"""
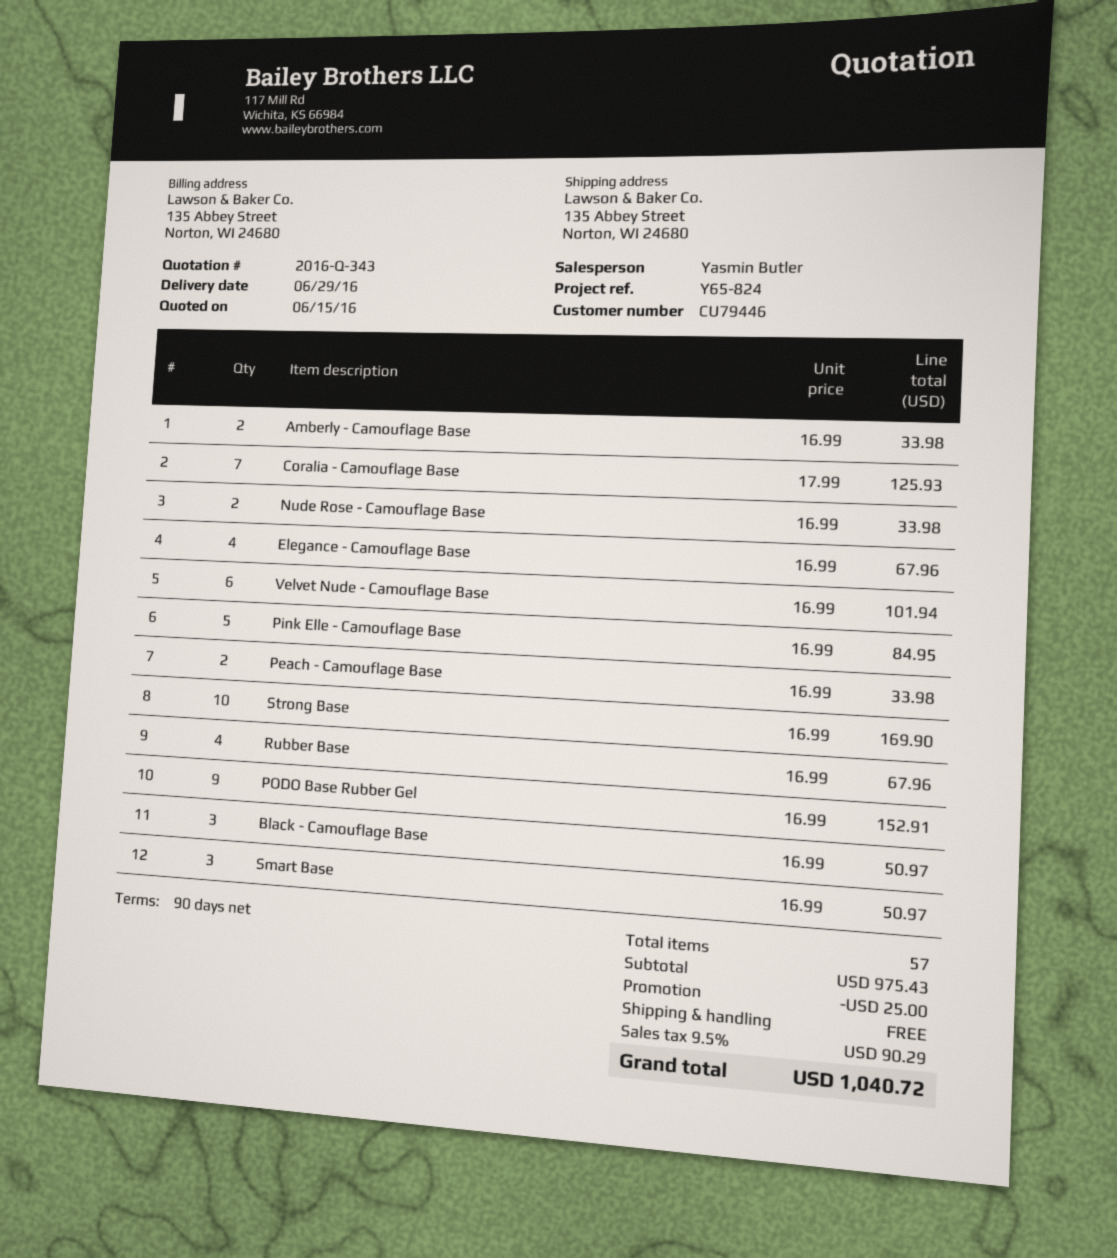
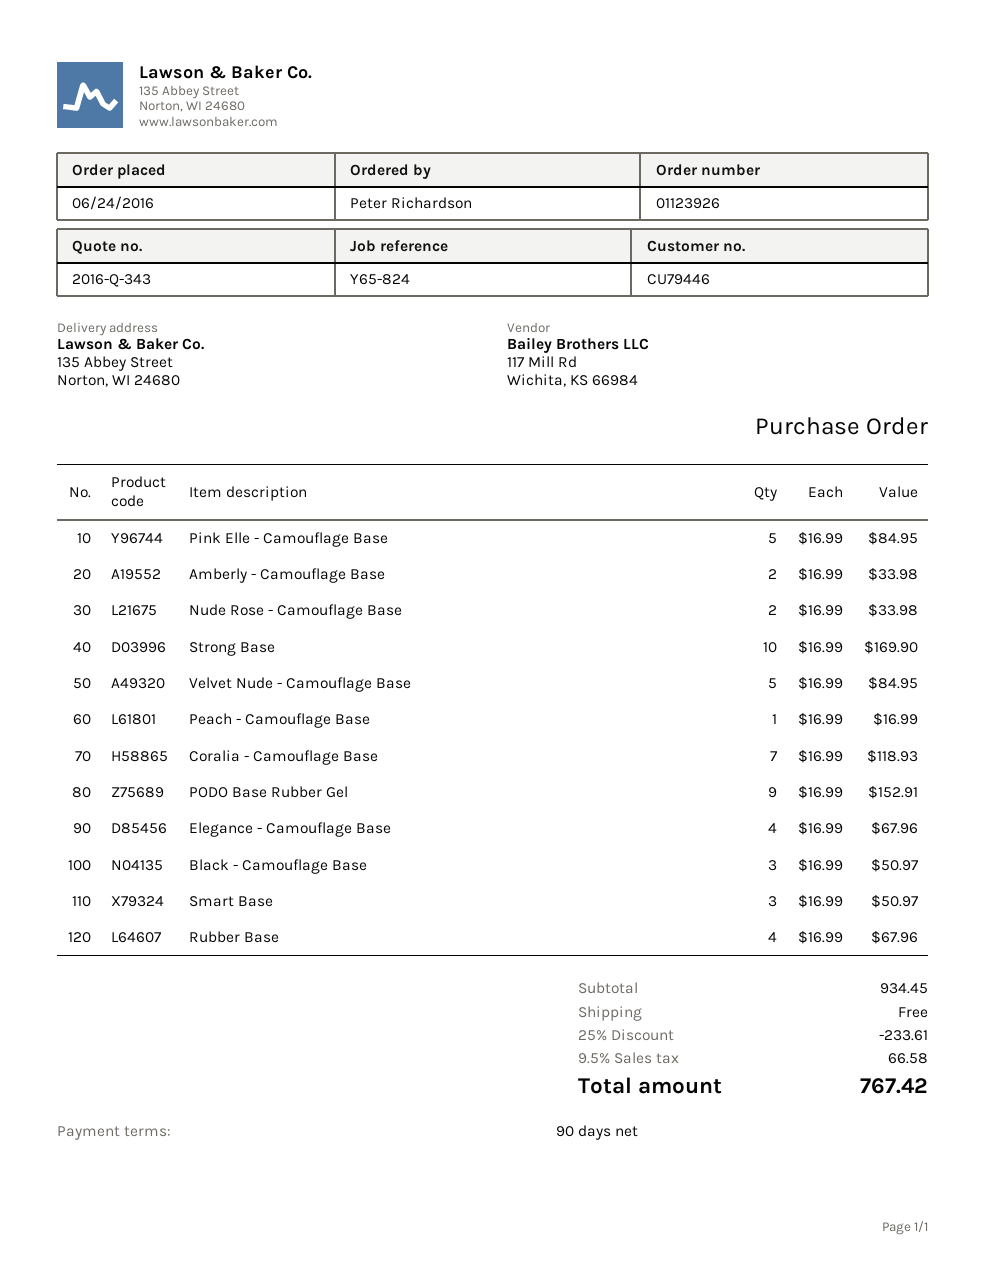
Coralia - Camouflage Base: 7 x 17.99 = 125.93 -> 7 x 16.99 = 118.93
Velvet Nude - Camouflage Base: 6 x 16.99 = 101.94 -> 5 x 16.99 = 84.95
Peach - Camouflage Base: 2 x 16.99 = 33.98 -> 1 x 16.99 = 16.99
subtotal: 975.43 -> 934.45
discount: 25.00 -> 233.61
tax: 9.5% = 90.29 -> 9.5% = 66.58
total: 1040.72 -> 767.42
"""
= Exercise brief =
Copy out every line from the one containing "discount: 25.00 -> 233.61" to the end of the material, both ends included.

= Answer to the problem =
discount: 25.00 -> 233.61
tax: 9.5% = 90.29 -> 9.5% = 66.58
total: 1040.72 -> 767.42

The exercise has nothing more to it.